【尾形】うちの庭が明治の北海道につながってる件【金カム】
第5章 尾形さん2
話が一段落したところで、私は聞いてみた。
「皆さん一体、何をされてるんです? こんな風に大勢で徒党を組んで。
何で鶴見中尉様と敵対しているんですか?」
これは前々から疑問だった。
鶴見中尉の動向といい、皆して大きな目的があって動いてる感はあった。
ただ部外者の私には、それが何なのか皆目見当もつかなかった。
……牛山さんに聞く手もあったが、引き換えに何を要求されるか分からなかったので、今日まで謎のままだったのだ。
「知りたいかね?」
「そりゃもう」
お盆を持ち、土方さんにうんうんとうなずく。
「おい! こいつを巻き込む気か!?」
尾形さんが身を乗り出す。
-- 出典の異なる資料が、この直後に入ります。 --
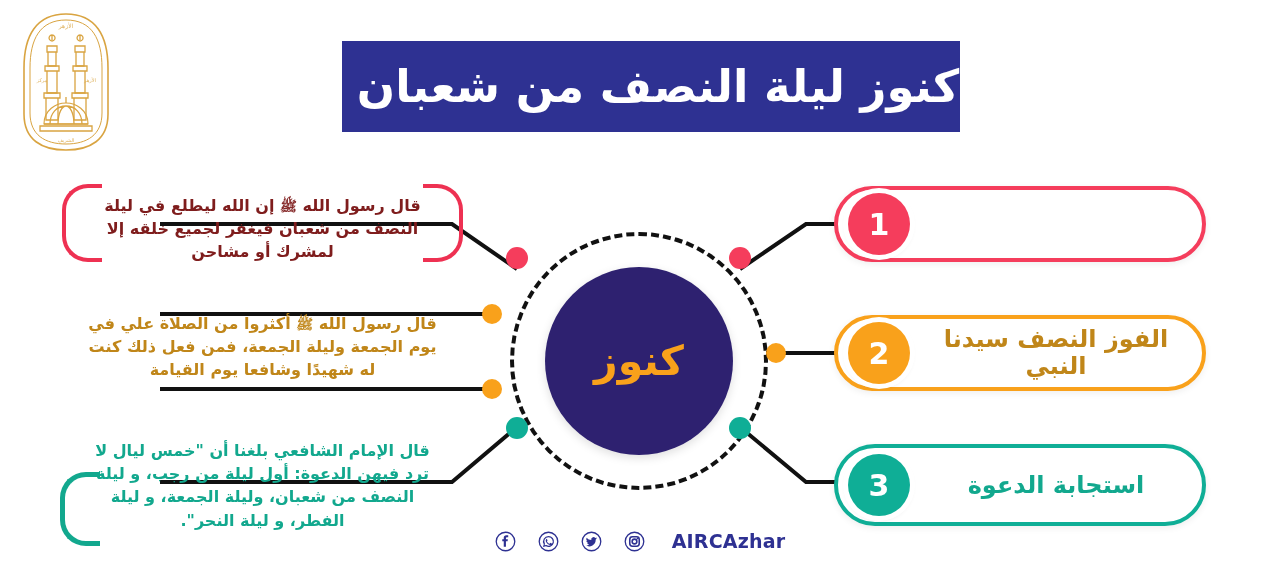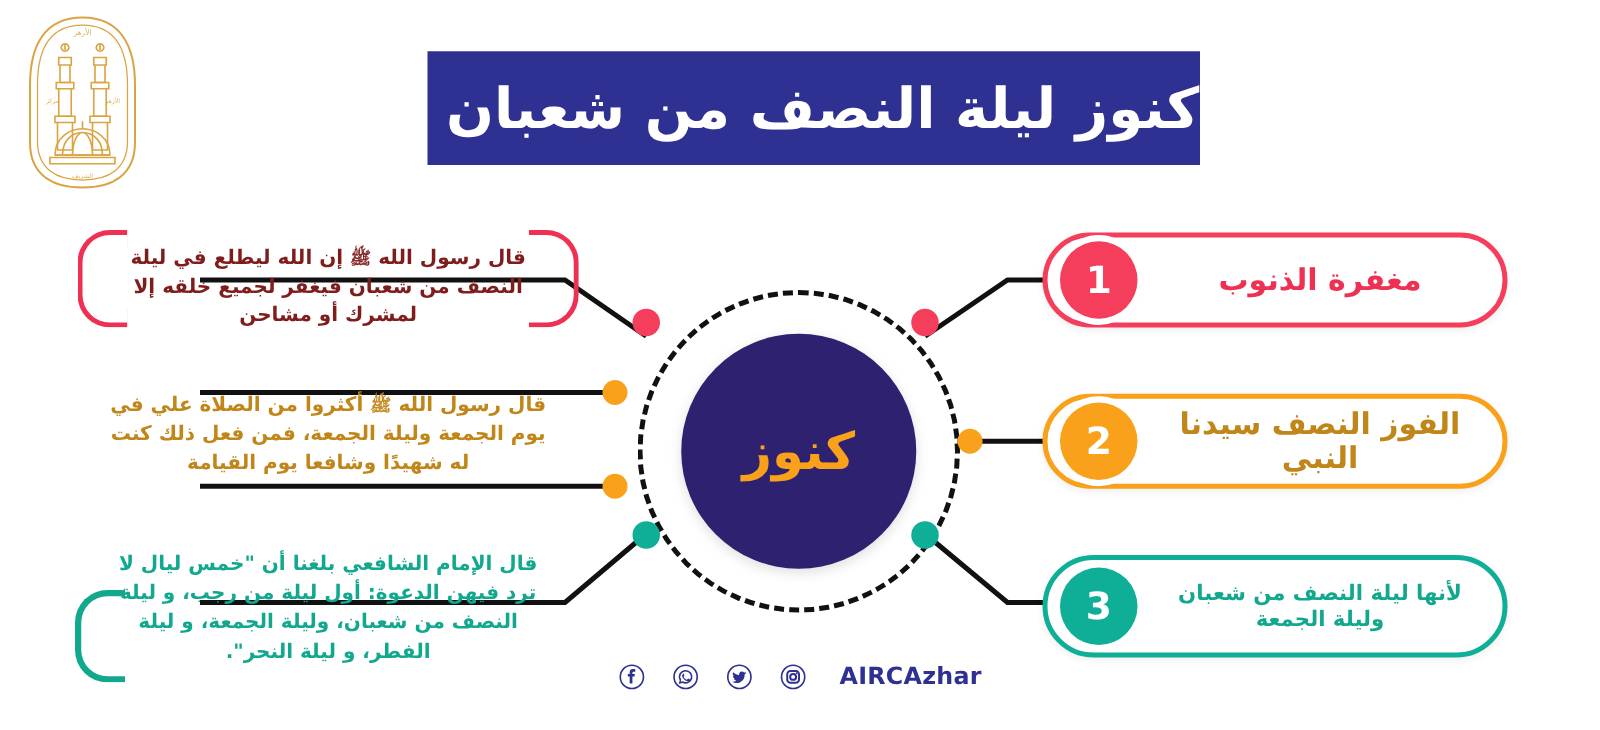"مغفرة الذنوب" div.pill-body { html: <div> <div>مغفرة الذنوب</div> </div> -> none }
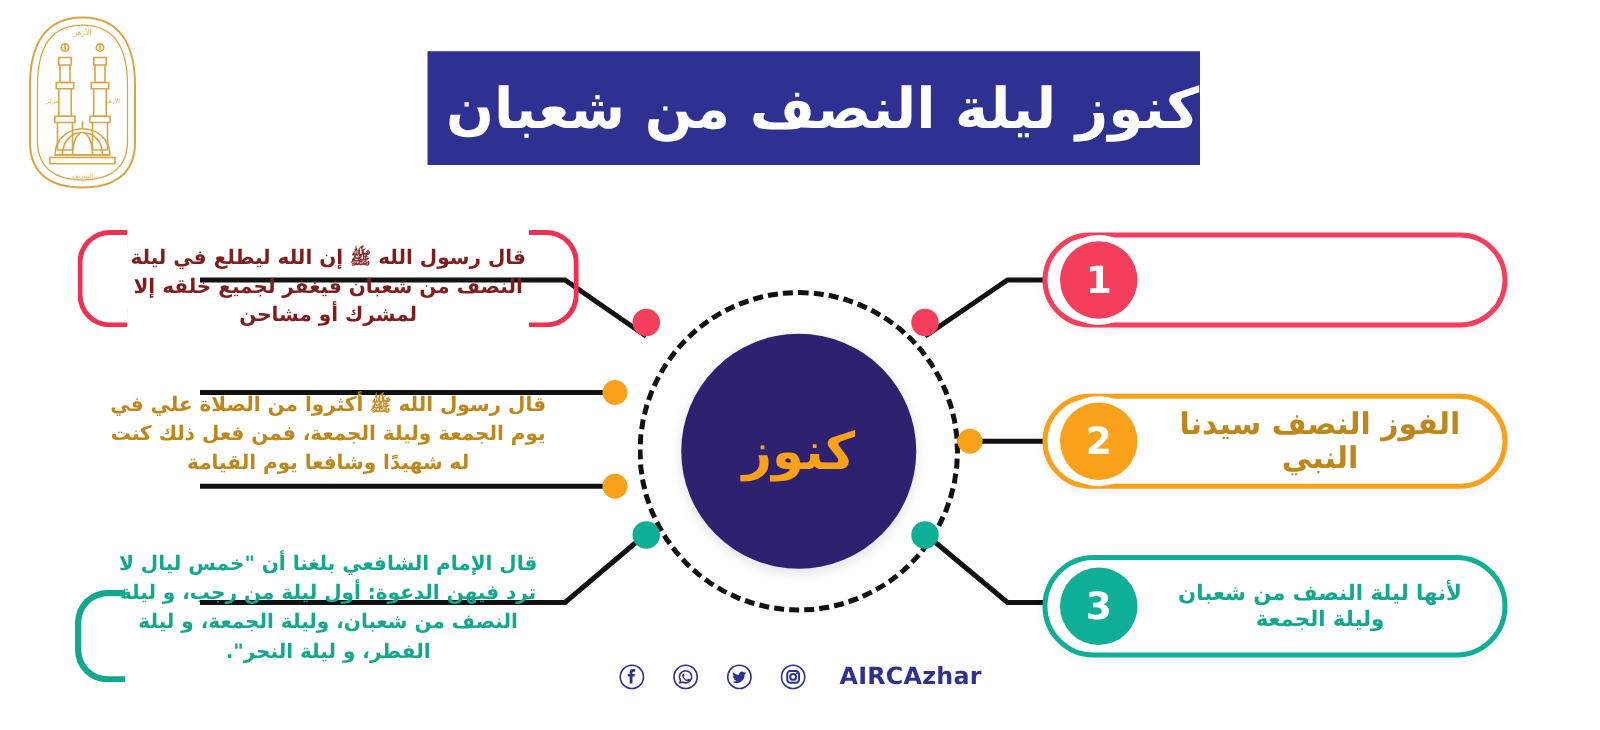"استجابة الدعوة" div.pill-title { html: none -> <div>استجابة الدعوة</div> }
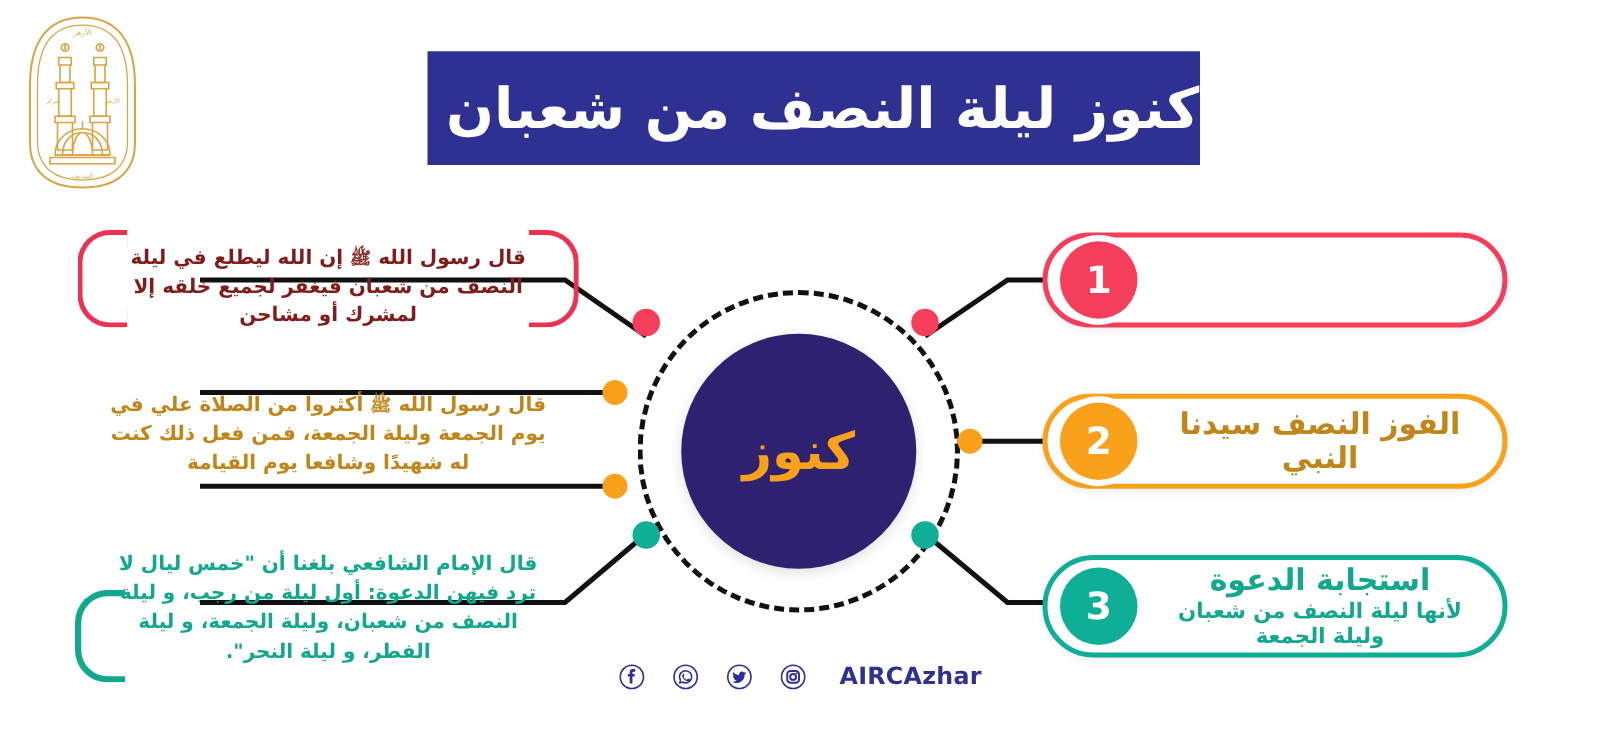"لأنها ليلة النصف من شعبان" div.pill-sub { html: <div>لأنها ليلة النصف من شعبان وليلة الجمعة</div> -> none }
土方さんはニヤリと笑い、
「何だ? この娘のこととなると、ずいぶんとムキになるようだな、尾形百之助」
「そういうわけじゃねえよ。ただ、こいつは鶴見中尉が狙ってるし――」
「なら捕まらないよう、おまえが守っていればいいだろう」
「はあ!? 俺はあんたの用心棒に雇われたが、こいつとは何の――」
だが尾形さんの言葉は聞かず、土方さんは私に言った。
「お嬢さん。我々はアイヌの金塊を探している。鶴見中尉もだ」
……。
…………。
私は長いこと沈黙し、笑顔になった。
「そ、そういう活動的な余生の送り方ってスゴく素敵だと思います!
お歳を召されても常に大志を忘れない!
我々若者も、土方さんの志(こころざし)を見習わないといけませんね!」
「信じてねえな」「信じていませんな」
と、ずずっと茶を飲む牛山さんと永倉さん。
土方さんは謎めいた笑みを浮かべているのみだった。
そして尾形さんは私をジッと見、
「……梢。ちなみに俺も金塊目当てで旅をしていると言ったらどうする?」
「え?」
私は舌打ちし、尾形上等兵を冷たく見下ろす。
「ああ? いい歳こいて何寝ぼけたこと言ってんだ。とっとと定職を探せ。無職のごろつきが」
その後の奴の猛烈な蹴りは、座布団ガードでどうにか防ぐことが出来た……。
こうして私の周辺は一気ににぎやかになり、隠れ家での本格的な生活がスタートしたのであった。